Multi-modal image registration is a challenging problem that is also an important clinical task for many real applications and scenarios. As a first step in analysis, deformable registration among different image modalities is often required in order to provide complementary visual information. During registration, semantic information is key to match homologous points and pixels. Nevertheless, many conventional registration methods are incapable in capturing high-level semantic anatomical dense correspondences. In this work, we propose a novel multi-task learning system, JSSR, based on an end-to-end 3D convolutional neural network that is composed of a generator, a registration and a segmentation component. The system is optimized to satisfy the implicit constraints between different tasks in an unsupervised manner. It first synthesizes the source domain images into the target domain, then an intra-modal registration is applied on the synthesized images and target images.
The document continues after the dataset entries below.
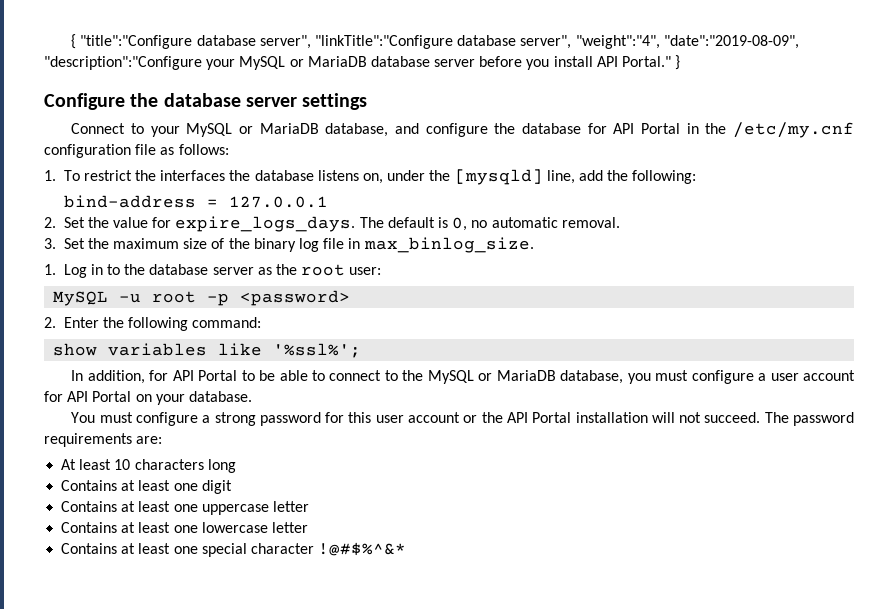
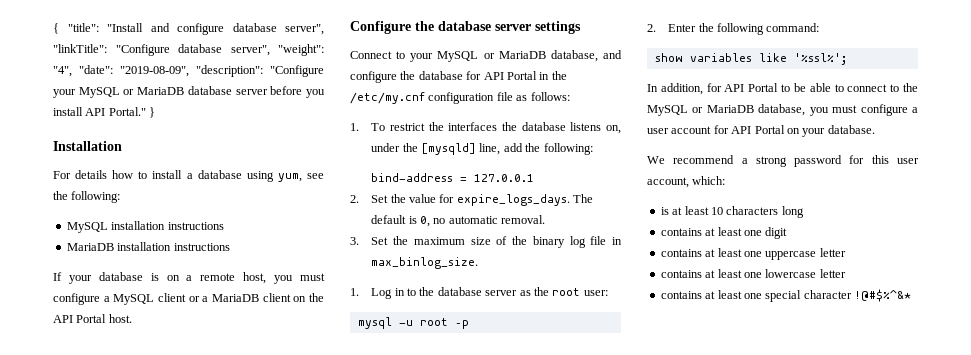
[80,35,799,49] [44,56,202,70] "title":"Configure database server", "linkTitle":"Configure database server", "weight":"4", "date":"2019-08-09", "description":"Configure -> [67,23,324,35] [53,44,324,56] [53,65,324,77] "title": "Install and configure database server", "linkTitle": "Configure database server", "weight": "4", "date": "2019-08-09", "description": "Configure
(681, 62) none -> [53,141,122,151] [53,170,324,182] [53,191,121,203] [66,221,224,233] [66,242,230,251] [53,272,325,284] [53,293,324,305] [53,314,132,323] // Installation // For details how to install a database using yum, see the following: // MySQL installation instructions // MariaDB installation instructions // If your database is on a remote host, you must configure a MySQL client or a MariaDB client on the API Portal host.
[53,291,109,306] MySQL -> [357,317,392,329] mysql
[240,290,351,306] <password> -> (469, 324) none
[71,412,198,426] You must configure -> [647,155,735,164] We recommend
[408,412,854,426] [44,433,163,447] [61,459,77,470] account or the API Portal installation will not succeed. The password requirements are: // At -> [647,176,726,188] [660,207,683,215] account, which: // is at
[61,480,118,491] Contains -> [660,228,702,236] contains
[61,501,118,512] Contains -> [660,249,702,257] contains
[61,522,118,533] Contains -> [660,270,702,278] contains
[61,543,118,554] Contains -> [660,291,702,299] contains

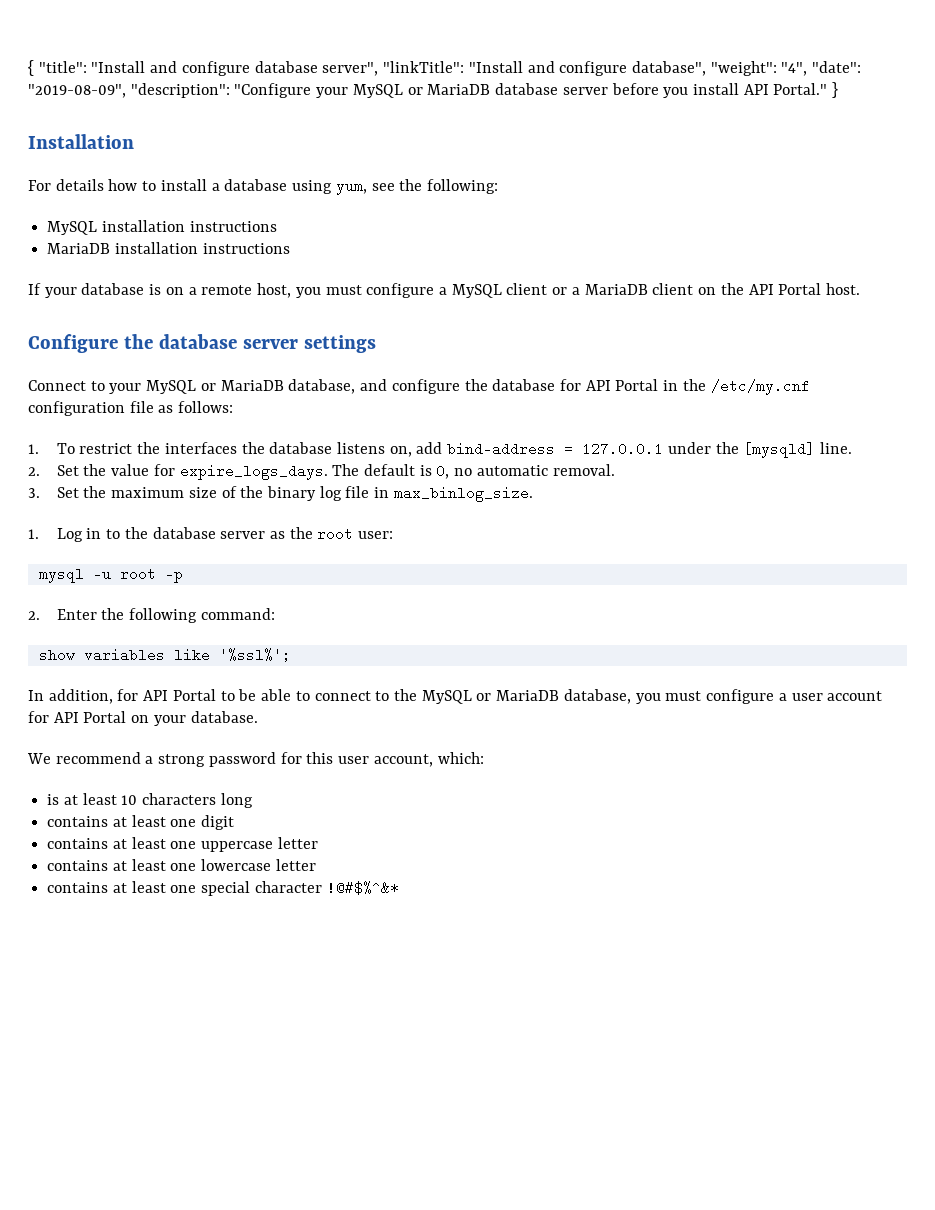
[115,44,270,56] "Configure database server", -> [468,61,706,76] "Install and configure database",
[371,143,593,155] [371,173,535,182] under the [mysqld] line, add the following: // bind-address = 127.0.0.1 -> [416,442,853,458] add bind-address = 127.0.0.1 under the [mysqld] line.

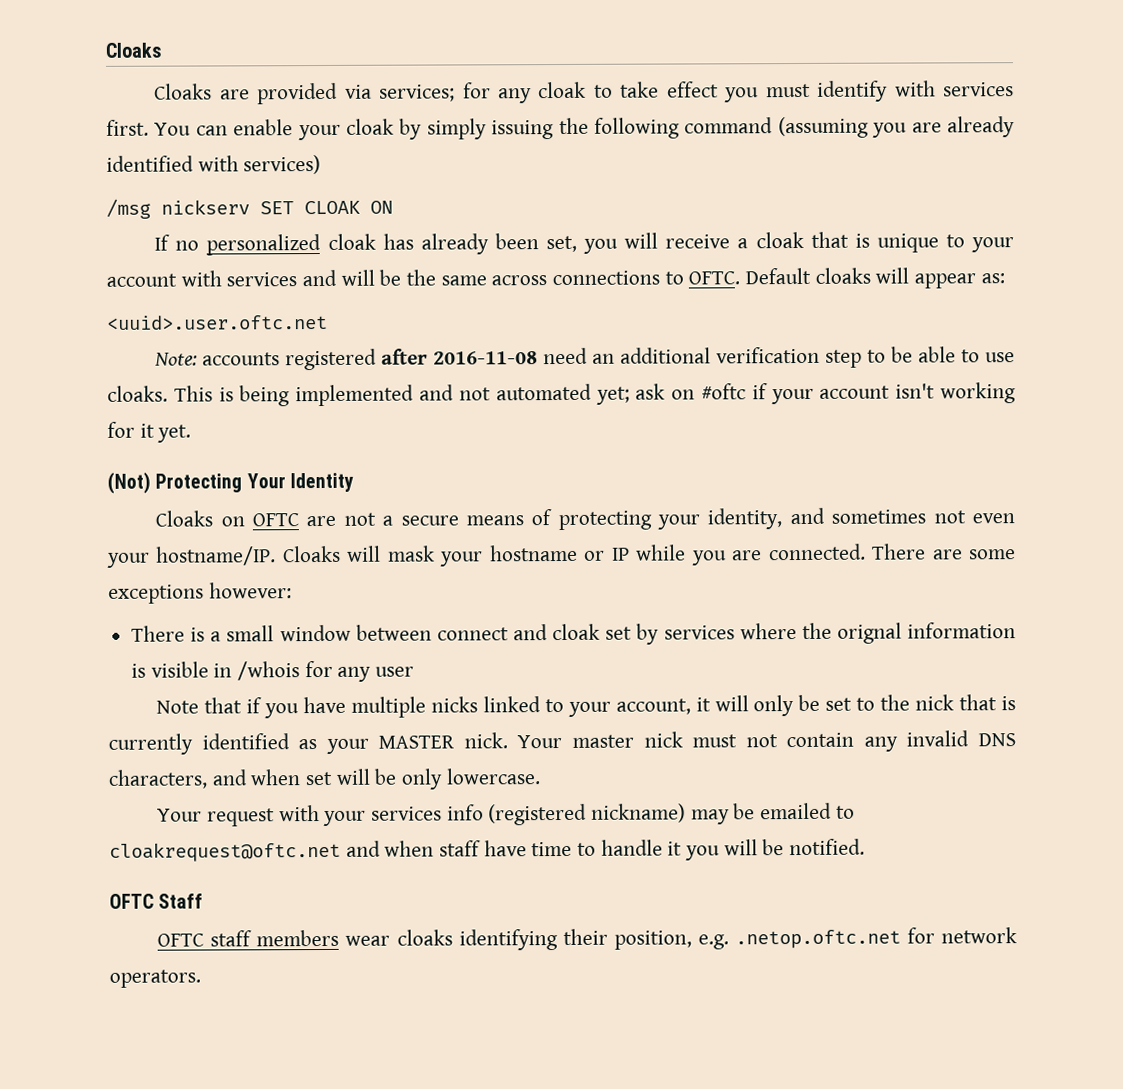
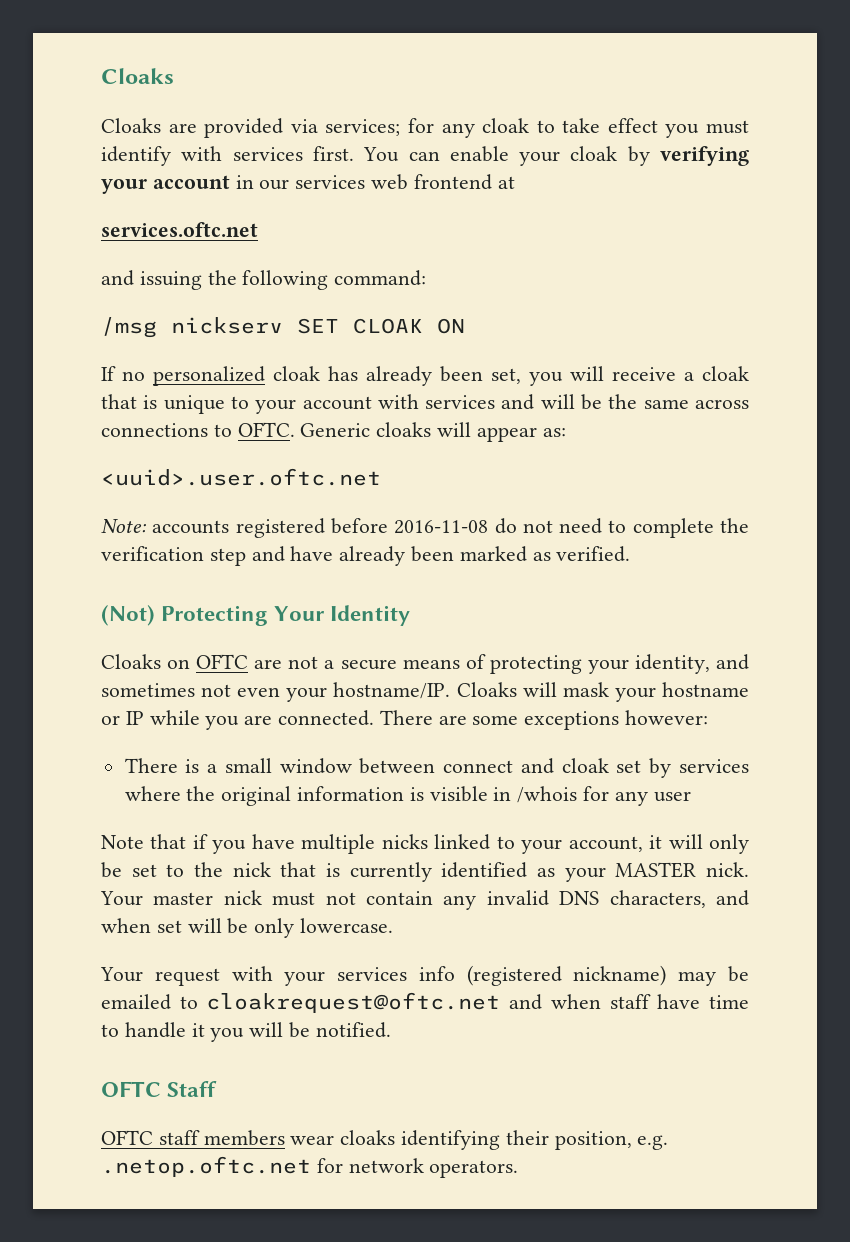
[426,116,1015,140] [106,155,322,175] simply issuing the following command (assuming you are already identified with services) -> [660,146,749,166] [101,174,515,194] [101,222,258,237] [101,270,427,290] verifying your account in our services web frontend at // services.oftc.net // and issuing the following command:
[745,267,812,285] Default -> [300,423,371,437] Generic
[381,346,1015,368] [107,382,1016,407] [107,421,192,443] after 2016-11-08 need an additional verification step to be able to use cloaks. This is being implemented and not automated yet; ask on #oftc if your account isn't working for it yet. -> [330,518,749,538] [101,546,631,566] before 2016-11-08 do not need to complete the verification step and have already been marked as verified.
[836,622,902,644] orignal -> [221,786,292,806] original

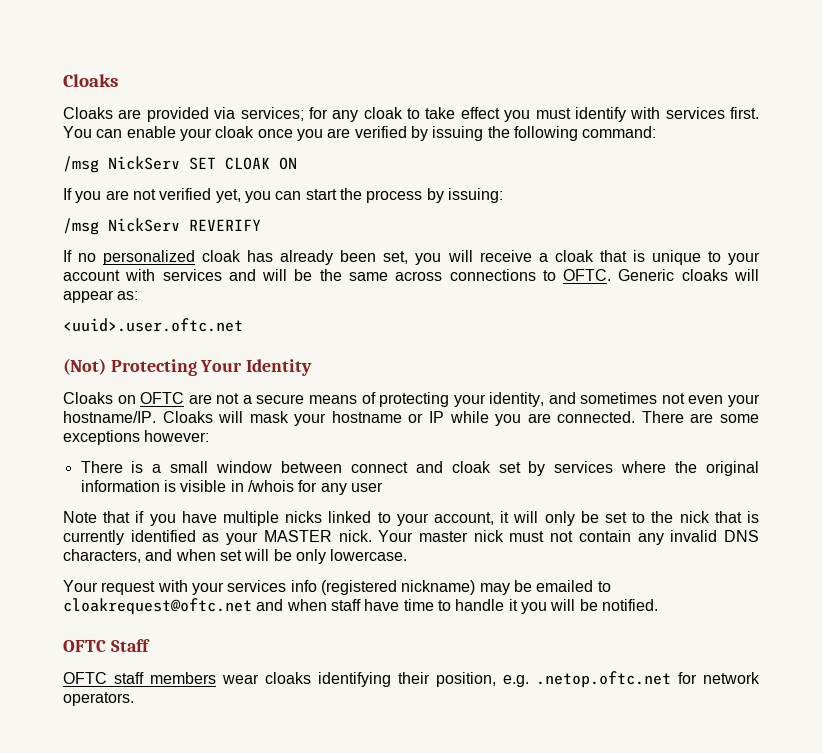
[627,146,749,166] [101,174,515,194] [101,222,258,237] [101,270,134,286] by verifying your account in our services web frontend at // services.oftc.net // and -> [257,126,428,141] once you are verified by
[171,317,283,334] nickserv -> [108,156,180,170] NickServ
(465, 326) none -> [63,188,503,203] [63,218,261,235] // If you are not verified yet, you can start the process by issuing: // /msg NickServ REVERIFY
[101,518,749,538] [101,546,631,566] // Note: accounts registered before 2016-11-08 do not need to complete the verification step and have already been marked as verified. -> (243, 325) none

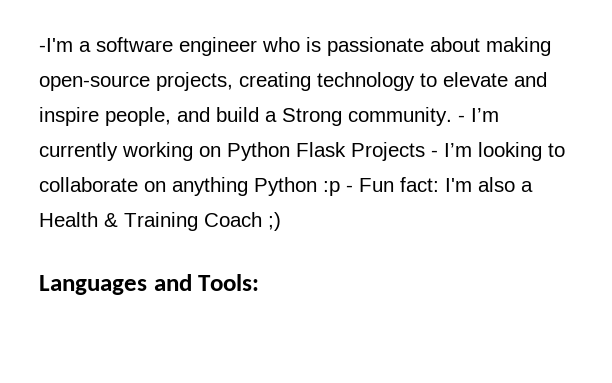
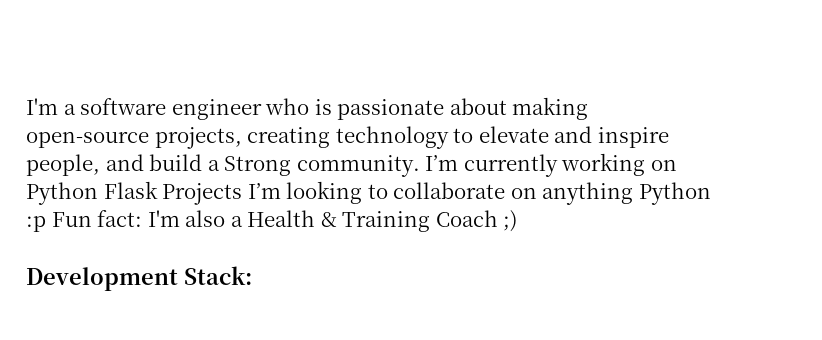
[39,38,73,52] -I'm -> [26,98,58,115] I'm
[458,115,465,122] - -> (420, 166) none
[431,150,438,157] - -> (243, 194) none
[346,185,353,192] - -> (46, 224) none
[39,274,260,295] Languages and Tools: -> [26,266,252,291] Development Stack:

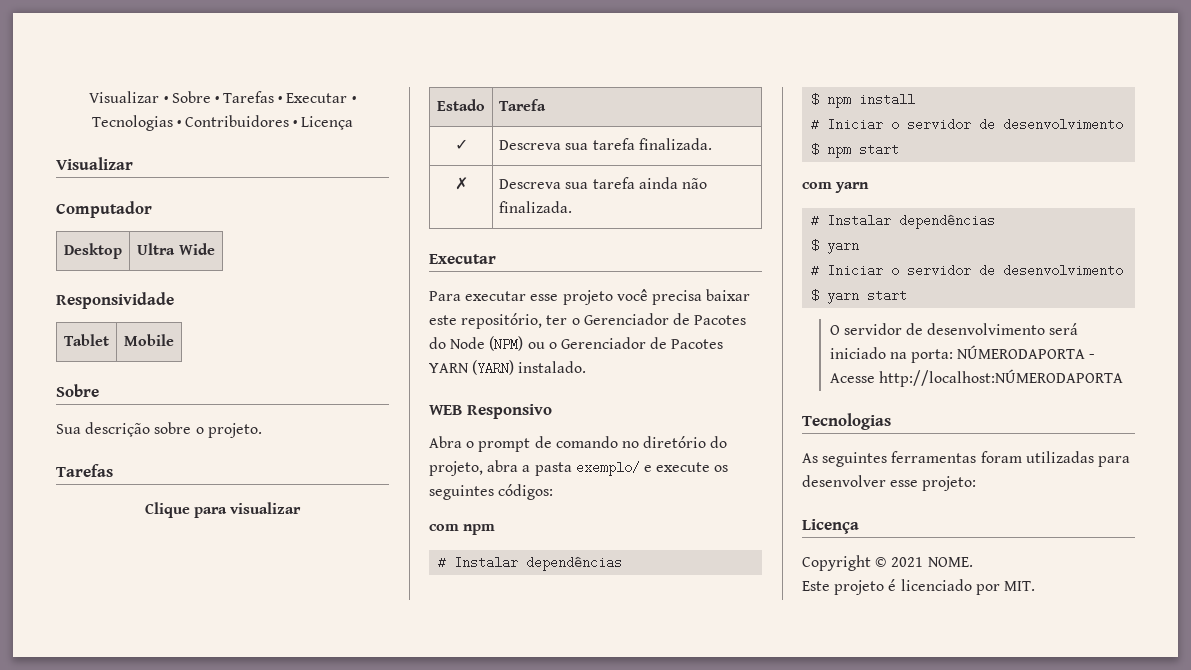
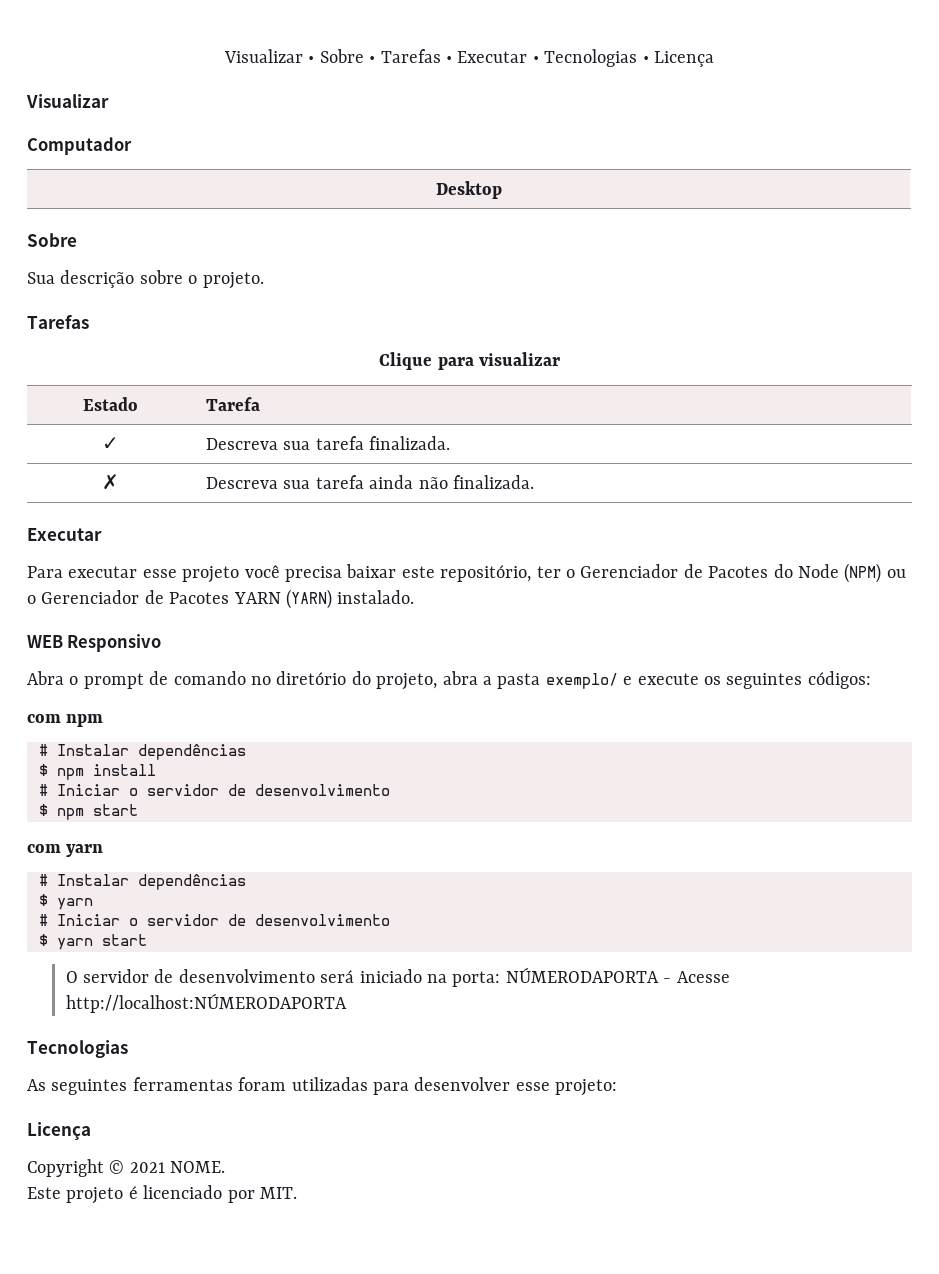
[185,115,298,127] Contribuidores • -> (649, 59) none
[137,243,215,255] [56,292,174,309] [64,334,109,346] [124,334,174,346] | Ultra Wide // Responsividade // Tablet | Mobile -> (502, 190) none

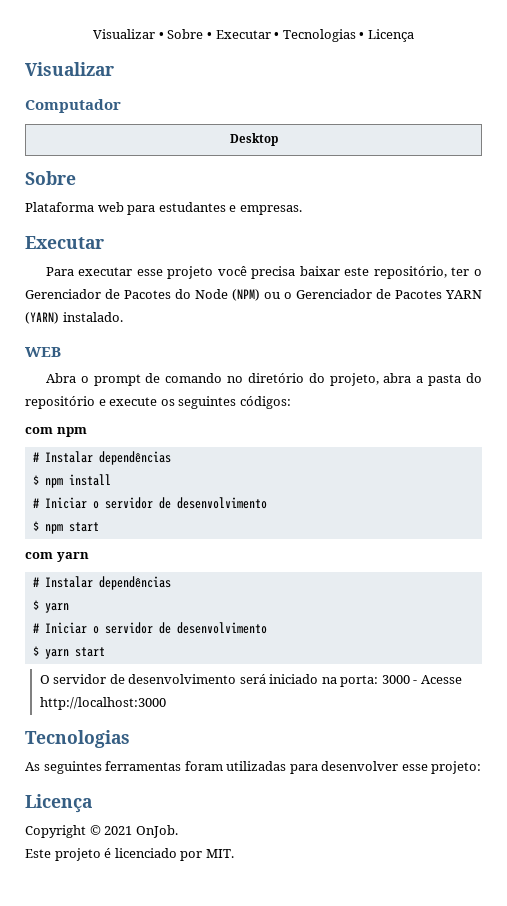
[380,49,452,63] Tarefas • -> (212, 35) none
[27,270,264,289] [27,315,89,329] [379,352,560,370] [82,397,138,411] [206,397,261,411] [101,437,119,450] [206,436,451,450] [101,474,119,490] [206,475,535,489] Sua descrição sobre o projeto. // Tarefas // Clique para visualizar // Estado | Tarefa // ✓ | Descreva sua tarefa finalizada. // ✗ | Descreva sua tarefa ainda não finalizada. -> [25,202,302,215] Plataforma web para estudantes e empresas.
[67,634,162,652] Responsivo -> (61, 352) none
[545,673,618,689] exemplo/ -> [465,373,482,383] [25,396,95,409] do repositório
[505,967,659,983] NÚMERODAPORTA -> [381,675,410,684] 3000
[65,993,347,1013] http://localhost:NÚMERODAPORTA -> [39,697,166,710] http://localhost:3000
[170,1161,226,1173] NOME. -> [135,825,178,838] OnJob.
The segmentation module are then applied on the synthesized and target images, providing additional cues based on semantic correspondences. The supervision from another fully-annotated dataset is used to regularize the segmentation. We extensively evaluate JSSR on a large-scale medical image dataset containing 1,485 patient CT imaging studies of four different contrast phases (i.e., 5,940 3D CT scans with pathological livers) on the registration, segmentation and synthesis tasks. The performance is improved after joint training on the registration and segmentation tasks by 0.9% and 1.9% respectively compared to a highly competitive and accurate deep learning baseline. The registration also consistently outperforms conventional state-of-the-art multi-modal registration methods.